Posted by Admin on April 13, 2010

Independent People’s Tribunal (Day 1)

Posted on Radical Notes

Press Release: 9th April, 2010

9th – 11th April, 2010, Constitution Club, New Delhi

Stop structural violence against adivasis

Stop destructive development and restore the faith of the adivasis in the Indian Constitution

The Independent People’s Tribunal on Land Acquisition, Resource Grab and Operation Green Hunt, organized by Citizen’s against Forced Displacement and War on People, kicked-off today to a packed hall, consisting of students, academics, activists and the media. The Independent People’s Tribunal is being held in New Delhi, Constitution Club.

Dr. Vandana Shiva, well-renowned environmental activist presented the inaugural address and spoke about the “urgent need to develop democratic spaces”, such as the IPT. She said “the complex issues related land acquisition, mining and exploitation of the tribals as well as mechanisms of state suppression need to be discussed in a open manner by concerned individuals and intellectuals without the threat of arrest”. Advocate Prashant Bhushan, continuing in a similar vein, referred to the mining mafia that was bleeding the nation of its resources. According to him “rampant mining is displacing adivasis from their lands and leading to the ecological ruin of India’s forest land”. He questioned the logic of undertaking such activity ‘in public interest’ when 80% of the profits were pocketed by private companies, while people were left dispossessed and left to suffer health hazards. Mr. Bhushan then introduce the People’s Jury comprising of Hon’ble (Retd) Justice P. B. Sawant, Justice (Retd) H. Suresh, Dr. V. Mohini Giri, Professor Yash Pal, Dr. P. M. Bhargava and retired IPS officer Dr. K. S. Subramanian. (Jury Bios are attached at the end of the press note). The first session was also addressed by Mr. S P Shukla who spoke about the deep injustice being met out to the tribals and the unfair polarisation of the debate in the media and the state. He said that violence by the Maoists was representative of years of injustice suffered by the poor in these lands and that use of excessive force, clamping down on democratic spaces by arrests and detention of activists like Binayak Sen would only exacerbate the situation. He strongly recommended that the State should engage in widening the discussion on the issue if it wanted to solve it. Dr. B D Sharma, a retired civil servant and ex-chairman of the SC/ST Commission, Bastar spoke about the continuous denial of rights of the tribals by the state – in the form of violations of the Vth Schedule of the Constitution, Panchayati (Extension) to Schedule Areas, Forests Rights Act.

Day 1 of the Independent People’s Tribunal focussed on the current situation in Chhattisgarh. Sudha Bhardwaj, lawyer and labour rights activist, Chattisgarh Mukti Morcha deposed on the intricate nexus between the State and Corporations in expropriating the land for industrial and mining purpose.
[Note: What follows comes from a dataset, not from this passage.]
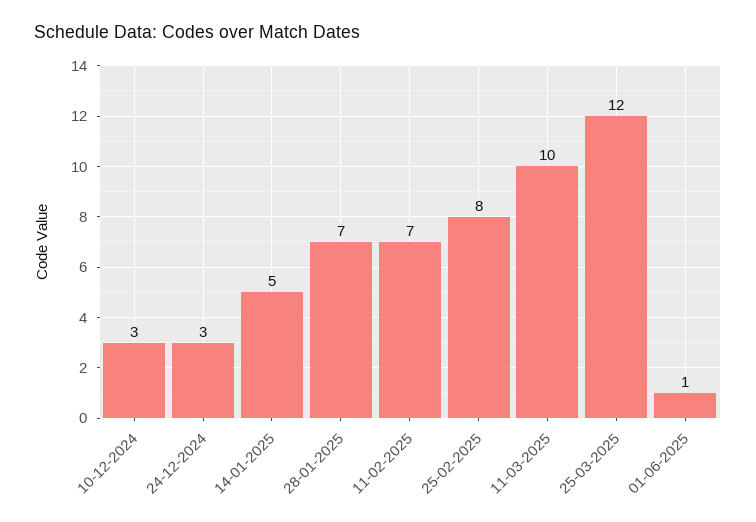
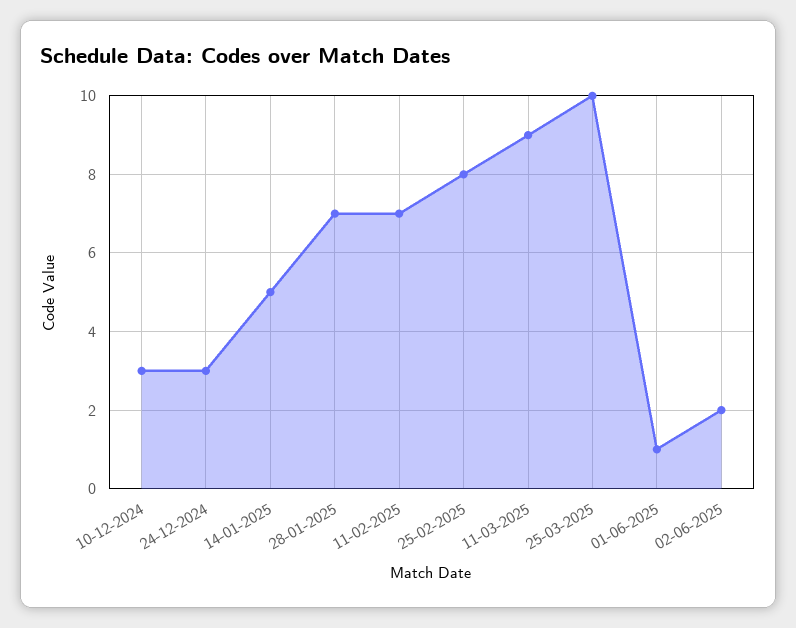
11-03-2025: 10 -> 9
25-03-2025: 12 -> 10
02-06-2025: none -> 2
She deposed on the ground situation in Chhattisgarh where in gross violation of the PESA Act, gram sabhas were being manipulated to take decisions on land use and sale, against collective community decision-making process. According to Sudha the scale of corruption was enormous. The district officials were facilitating the transfer of tribal land, flouting all legal and procedural conduct. She recommended that there should be strict enforcement of the Forest Rights Act and procedures of granting environmental clearances. In all cases, corporate acquisition of tribal land was to be stopped to restore the faith of the tribals in the State. Goldy M George, rights activist in Chhattisgarh also reiterated the corporate land grab and pointed out to the number of secret MOUs that were being signed, without adequate public consultation. Activists in these areas were being targeted by insidious campaigns by the State and corporates. The politics of alienation of the tribals was part of a larger strategy to use the politics of genocide in the game of Power. Harish Dhawan, human rights activist, Peoples Union for Democratic Rights spoke about the terror unleshed by the Salwa Judum and its role in the current operations.

The second part of the session focused on narratives by tribals, from the state of Chhattisgarh. The general narratives were different in details but similar in the pattern – atrocities by the police and Sulwa Judum SPOs; torture, interrogation and illegal detention for being an alleged ‘naxal’ supporter. Lingaram who was tortured and forced to join the Judum spoke about how the Gram Panchayats were mute to the cause of the tribals, and in fact, detrimental to their existence. He questioned the enormous amount of money spent since independence on the ‘welfare plans’ for the tribals and the lack of any progress in this regard. Lamenting on the lack of education and health services, he said that tribals needed development on their terms and not of the kind that was being enforced upon them from all quarters. Himanshu Kumar, Gandhian activist, spoke about the advisory, legal and rehabilitation support provided by the Vanvasi Chetna Ashram to the tribals and the consequent attempts by the state to squash the same by terrorizing villagers. Dr. Binayak Sen, offered a different perspective on structural violence that is embedded in the treatment meted out to the tribals. According to him, statistics on malnutrition revealed a severe hunger crisis and are emblematic of the neglect that these regions had been subjected to for long. He derided the state for using the development rhetoric when masses were dying of hunger and malaria.

The Independent People’s Tribunal will continue from 9th – 11th April, 2010, at the Constitution Club, New Delhi. This is organized by a collective of civil society groups, social movements, activists, academics and concerned citizens in the country.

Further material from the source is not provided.